Your vehicle has a battery for a very good reason – it offers the initial power required to crank the engine and get the vehicle running. After that, the alternator takes over, offering the power for your accessories, as well as recharging the battery. If your battery has gone bad and then recharged, and you’ve realized that it will not hold a charge (the battery is good for a little while, but then the charge dissipates), there’s an issue somewhere in your system that must be diagnosed and repaired.
How the battery system works:
In a normal system, it works like this: Your battery gives power to the starter and the main relay. The main relay energizes the fuel pump and computer. The battery also feeds the initial electric spark to the spark plugs. Once the engine is cranked, the alternator starts turning, which produces the electricity necessary to recharge the battery and to power the engine and other parts.
The alternator should always offers enough electricity to recharge the battery and power your other parts. If it does not, then the electricity requires comes from the battery and because it’s not being recharged, it will eventually die. Of course, automotive batteries has a limited lifespan – they should be checked often after they’re about three years of age (although it’s advisable to have them checked at least twice a year no matter how new they might be).
If your battery won’t hold a charge, it means there are issues within the system that are either keeping the battery from being recharged, or draining the battery when the engine is off.

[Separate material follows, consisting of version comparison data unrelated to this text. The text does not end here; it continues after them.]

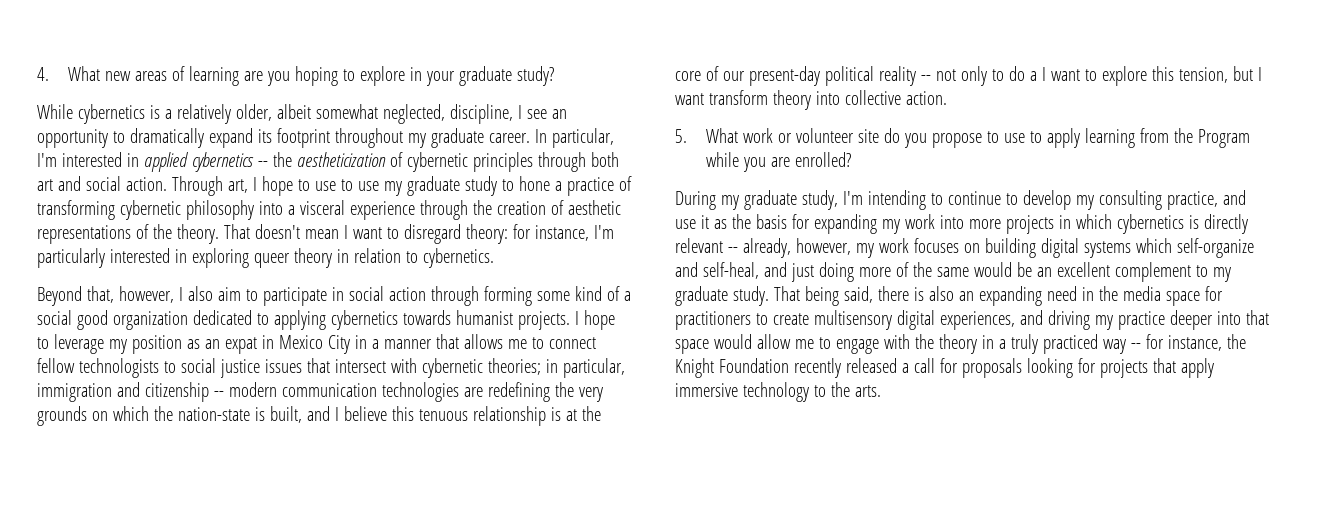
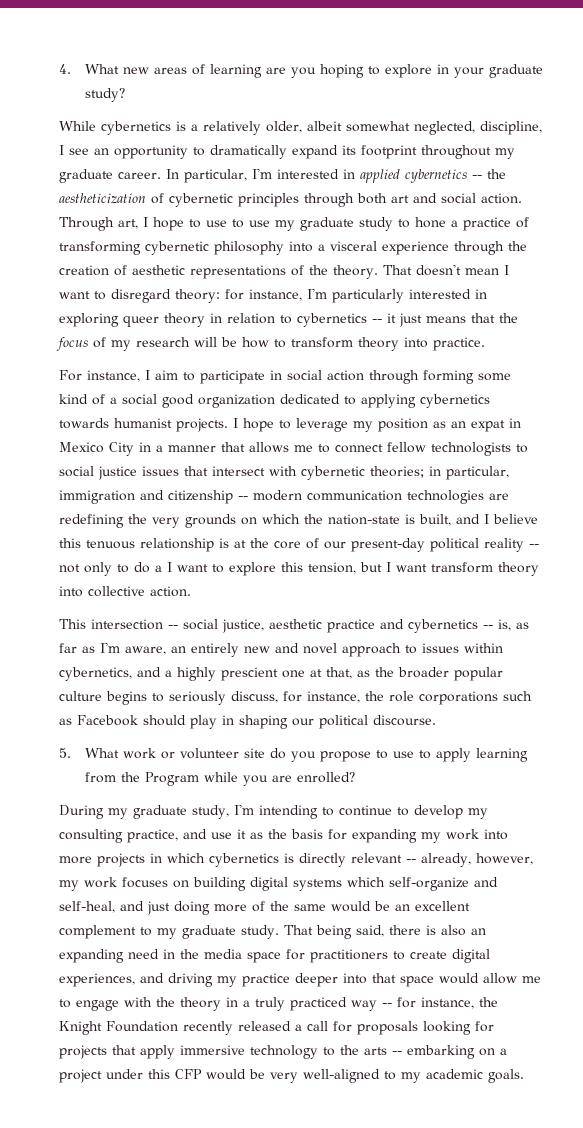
- That doesn't mean I want to disregard theory: for instance, I'm particularly interested in exploring queer theory in relation to cybernetics.
- Beyond that, however, I also aim to participate in social action through forming some kind of a social good organization dedicated to applying cybernetics towards humanist projects.
+ That doesn't mean I want to disregard theory: for instance, I'm particularly interested in exploring queer theory in relation to cybernetics -- it just means that the focus of my research will be how to transform theory into practice.
+ For instance, I aim to participate in social action through forming some kind of a social good organization dedicated to applying cybernetics towards humanist projects.
+ This intersection -- social justice, aesthetic practice and cybernetics -- is, as far as I'm aware, an entirely new and novel approach to issues within cybernetics, and a highly prescient one at that, as the broader popular culture begins to seriously discuss, for instance, the role corporations such as Facebook should play in shaping our political discourse.
- That being said, there is also an expanding need in the media space for practitioners to create multisensory digital experiences, and driving my practice deeper into that space would allow me to engage with the theory in a truly practiced way -- for instance, the Knight Foundation recently released a call for proposals looking for projects that apply immersive technology to the arts.
+ That being said, there is also an expanding need in the media space for practitioners to create digital experiences, and driving my practice deeper into that space would allow me to engage with the theory in a truly practiced way -- for instance, the Knight Foundation recently released a call for proposals looking for projects that apply immersive technology to the arts -- embarking on a project under this CFP would be very well-aligned to my academic goals.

Common reasons why this happen:
- Bad Cell: Batteries will eventually die no matter what you do. They will develop a bad cell that keeps them from holding a charge and will have to be replaced. This is part of normal car maintenance. Have your battery tested every Spring and Fall to ensure that you’re able to keep from being stranded by a failed battery. Batteries most commonly “die” during hot and cold weather.
- Low Water: Some batteries have fill holes that let you to maintain them, although most modern batteries are maintenance free and don’t let you to add water. If you have a maintainable battery, topping off the water level may solve the issue.
- Faulty Alternator: If the alternator is not charging the battery while the engine is operating, the battery will not hold a charge. This is most seen if you jump the battery and the engine runs for a while, only to die again. It is also observable by watching your headlights – while the engine is running, check the lights. If they begin bright but slowly fade, chances are good that the issue is the alternator, not the battery.
- Corroded Battery Cables: Battery cables and terminals can also suffer from corrosion. As it builds up, this corrosion keeps solid contact, and can limit the charge being supplied to the battery from the alternator. Regular maintenance of your battery can stop this.
- Loose Alternator Belt: If the alternator belt gets loose (old and stretched), it will not propell the alternator properly, which means that the charge the alternator generates may not be enough to recharge the battery.
- Parasitic Drain: It might equally be that your battery and alternator are just fine, but there’s something else draining the charge. This could be something as simple as keeping the lights on, or having an accessory plugged in to an “always on” power outlet, or it could better yet be a stuck relay or something else that’s pulling power from the battery when the engine isn’t running.
How it’s done:
The mechanic will test your vehicle battery, alternator and starter. The mechanic will also check for parasitic drain and other issues that might make your battery not hold a charge. It may be necessary to change your battery in order to diagnose other system-wide problems (if the battery has developed a bad cell).
How important is battery diagnoses?
If your battery won’t hold a charge, it’s not safe to drive your vehicle. Even if your alternator is working fine, turning the vehicle off for something as simple as stopping at the gas station will mean that the engine won’t crank and you’ll have to jump it off.